Sadly, everyone wants their castle on a hill. I know I do. I actually grew up in a development not far away from here, and when that housing tract was built, undoubtedly it was loathed by some farmboy because it obliterated his favorite wooded playground. It’s a tragic cycle. Slowly, all the wide, open spaces get carved into pieces, and there becomes no way to escape the humming of combustion engines. We build houses within the hilltop forests and destroy a little more of the places we love. Until our species finds a way to stabilize its population, this outcome is virtually inevitable.
And yet, our destructive natures are balanced by the individuals and organizations that have advocated for setting aside public lands so that backyard spaces and wilderness areas will continue to exist. Within my home county lie state forests. I can drive a few hours to the northeast and southeast and reach the vast Catskill and Adirondack State Parks. And of course, these open landscapes dwindle in comparison to the network of National Parks, Forests and Wildlife Refuges found throughout the American West.

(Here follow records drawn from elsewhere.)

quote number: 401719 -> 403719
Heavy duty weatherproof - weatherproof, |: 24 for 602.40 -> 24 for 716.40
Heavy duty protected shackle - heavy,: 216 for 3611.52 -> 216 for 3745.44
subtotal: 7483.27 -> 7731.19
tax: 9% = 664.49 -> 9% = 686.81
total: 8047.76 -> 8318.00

Public lands often find themselves under threat from irresponsible ranching, mining, logging, recreation and energy extraction interests, but they still represent hope… hope that humans are truly learning to curb their powerful appetites and will one day be able to balance their presence on Earth with the rest of God’s creatures. Our stewardship of the planet is a vast experiment, with successes and setbacks. I am optimistic that we can learn from our mistakes, and thrive, as a nation and as a community of species. But today, I must mourn for the loss of my own forest.
I can no longer return to the hilltop above Split Rocks, except as an intruder. At least I have my old maps to remind me of how things used to be, and the satisfaction of having explored every rock while I had the chance. Now the chickadees will have to visit these places on my behalf. The deer and raccoons can patrol the perimeter, and perhaps someday the descendants of these animals will reclaim the land, once humans find it in themselves to ease their grip and give some of the forests back.